# On cats and vomiting



## horseplaypen (Apr 1, 2004)

_"The evening before I left, Marlowe went off his feed and began throwing up. Sometimes cats do this sort of thing; who knows why? Winnie has always had a touchy stomach. From the day I brought her home from the animal shelter seventeen years ago (she was sleeping in a recently cleaned litter box when I first laid eyes on her) she's been a recreational puker. The same holds true for Sammy, the big, elderly, mostly Siamese male we inherited from Rebecca's mother. Several times a week, I hear his distinctive retching as he pursues his hobby - 1) Find an upholstered or carpeted surface and heave. Try to splatter. 2) Move forward several feet before releasing second volley. 3) Repeat until reservoir is emptied.

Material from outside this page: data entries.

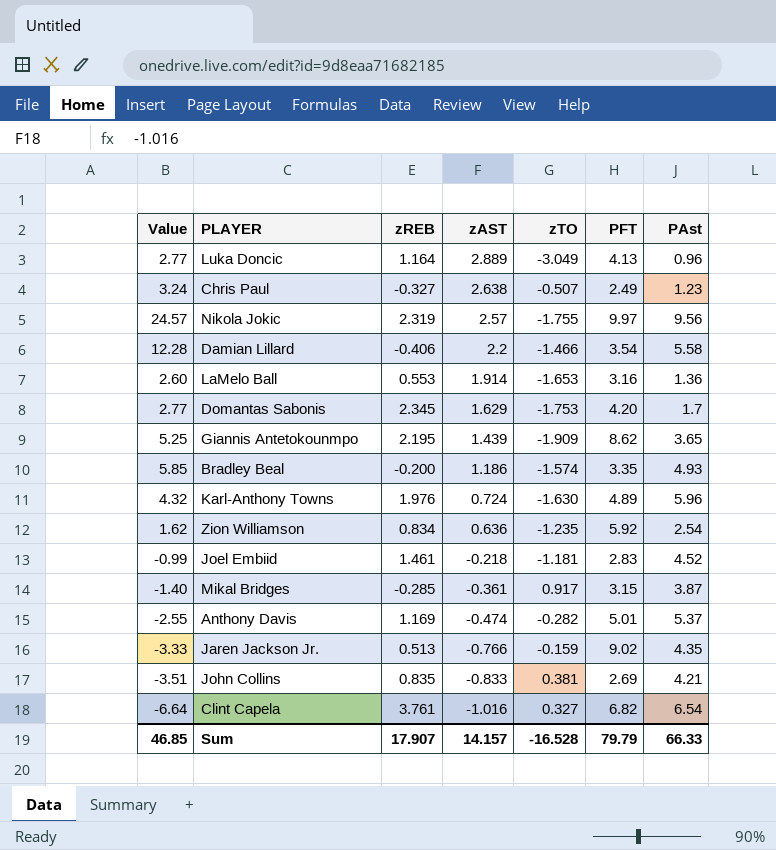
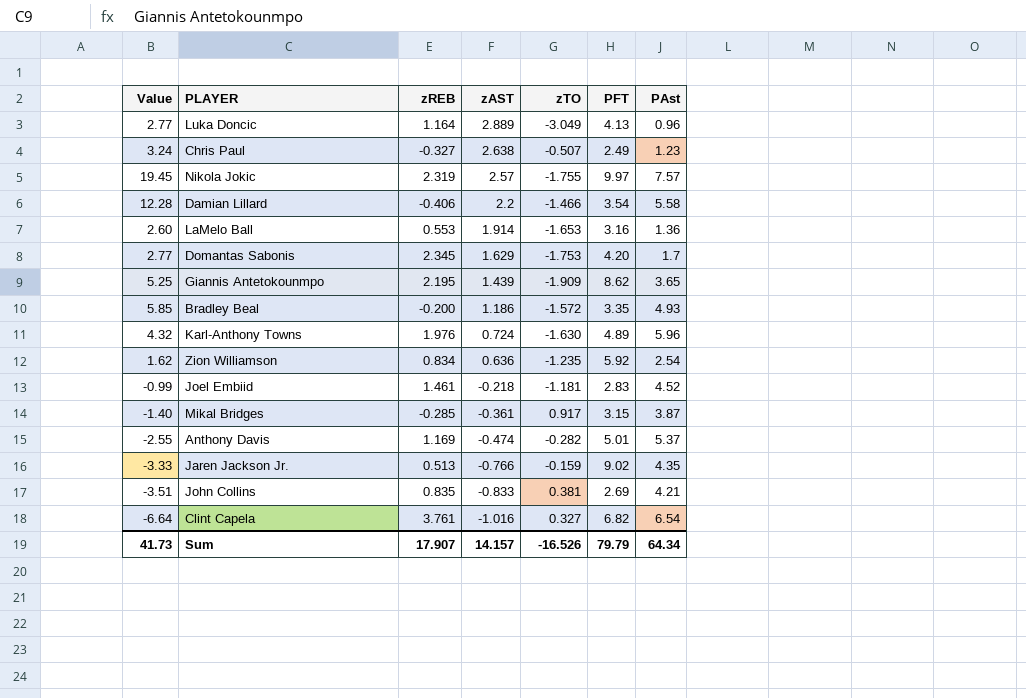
Nikola Jokic | Value: 24.57 -> 19.45
Nikola Jokic | PAst: 9.56 -> 7.57
Bradley Beal | zTO: -1.574 -> -1.572
Sum | Value: 46.85 -> 41.73
Sum | zTO: -16.528 -> -16.526
Sum | PAst: 66.33 -> 64.34

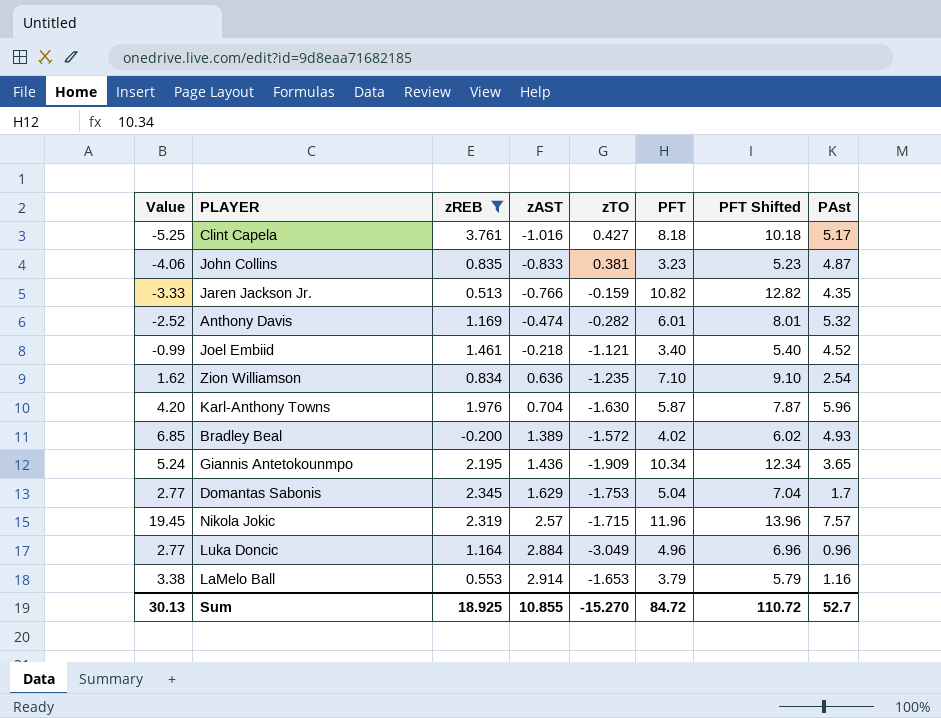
filter: none -> zREB >= -0.200
row order: zAST descending -> zAST ascending
column PFT Shifted | formula: none -> [PFT] + 2
Clint Capela | Value: -6.64 -> -5.25
Clint Capela | zTO: 0.327 -> 0.427
Clint Capela | PFT: 6.82 -> 8.18
Clint Capela | PAst: 6.54 -> 5.17
John Collins | Value: -3.51 -> -4.06
John Collins | PFT: 2.69 -> 3.23
John Collins | PAst: 4.21 -> 4.87
Jaren Jackson Jr. | PFT: 9.02 -> 10.82
Anthony Davis | Value: -2.55 -> -2.52
Anthony Davis | PFT: 5.01 -> 6.01
Anthony Davis | PAst: 5.37 -> 5.32
Joel Embiid | zTO: -1.181 -> -1.121
Joel Embiid | PFT: 2.83 -> 3.40
Zion Williamson | PFT: 5.92 -> 7.10
Karl-Anthony Towns | Value: 4.32 -> 4.20
Karl-Anthony Towns | zAST: 0.724 -> 0.704
Karl-Anthony Towns | PFT: 4.89 -> 5.87
Bradley Beal | Value: 5.85 -> 6.85
Bradley Beal | zAST: 1.186 -> 1.389
Bradley Beal | PFT: 3.35 -> 4.02
Giannis Antetokounmpo | Value: 5.25 -> 5.24
Giannis Antetokounmpo | zAST: 1.439 -> 1.436
Giannis Antetokounmpo | PFT: 8.62 -> 10.34
Domantas Sabonis | PFT: 4.20 -> 5.04
Nikola Jokic | zTO: -1.755 -> -1.715
Nikola Jokic | PFT: 9.97 -> 11.96
Luka Doncic | zAST: 2.889 -> 2.884
Luka Doncic | PFT: 4.13 -> 4.96
LaMelo Ball | Value: 2.60 -> 3.38
LaMelo Ball | zAST: 1.914 -> 2.914
LaMelo Ball | PFT: 3.16 -> 3.79
LaMelo Ball | PAst: 1.36 -> 1.16
Sum | Value: 41.73 -> 30.13
Sum | zREB: 17.907 -> 18.925
Sum | zAST: 14.157 -> 10.855
Sum | zTO: -16.526 -> -15.270
Sum | PFT: 79.79 -> 84.72
Sum | PAst: 64.34 -> 52.7

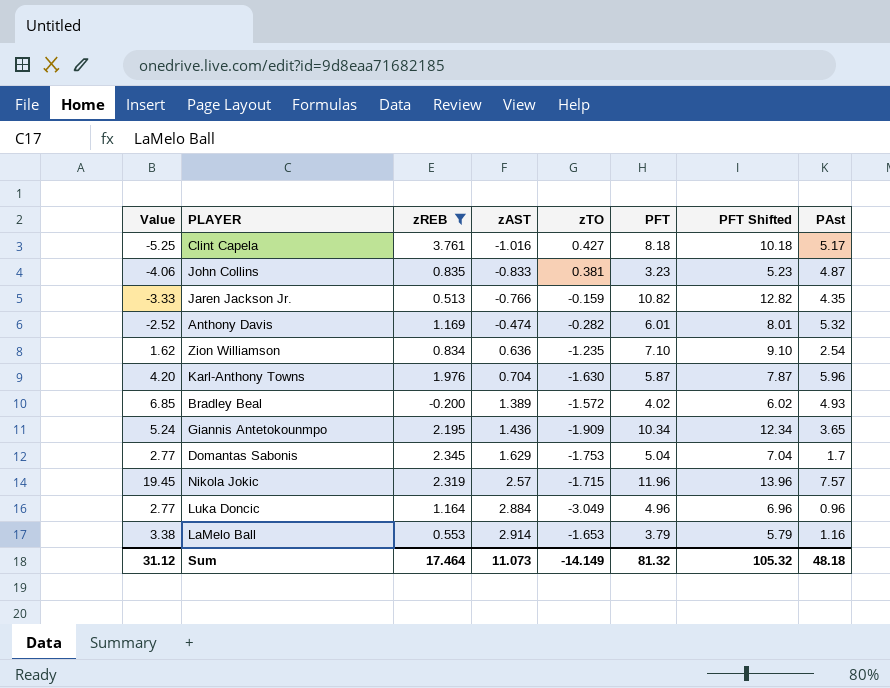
row Joel Embiid: -0.99 | 1.461 | -0.218 | -1.121 | 3.40 | 5.40 | 4.52 -> none
Sum | Value: 30.13 -> 31.12
Sum | zREB: 18.925 -> 17.464
Sum | zAST: 10.855 -> 11.073
Sum | zTO: -15.270 -> -14.149
Sum | PFT: 84.72 -> 81.32
Sum | PFT Shifted: 110.72 -> 105.32
Sum | PAst: 52.7 -> 48.18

Employing a technique our vet refers to as "Scarf 'n Barf," Sammy and Winnie view food as ammunition to be downed quickly with water and then blown back up in a soupy melange garnished with fur. They trot off afterward with an improved opinion of themselves to await their next feeding."_

~ from "Providence of a Sparrow: Lessons from a Life Gone to the Birds" by Chris Chester

This is a really great book, hilarious and poignant. (At one point the author comes into possession of two male zebra finches who have a special relationship. The author terms it "homofinchiality.") If you like birds or animal memoirs, it's a great read.


----------



## coaster (Dec 1, 2004)

Thanks for the recommendation, Victoria, I think I'll take it.


----------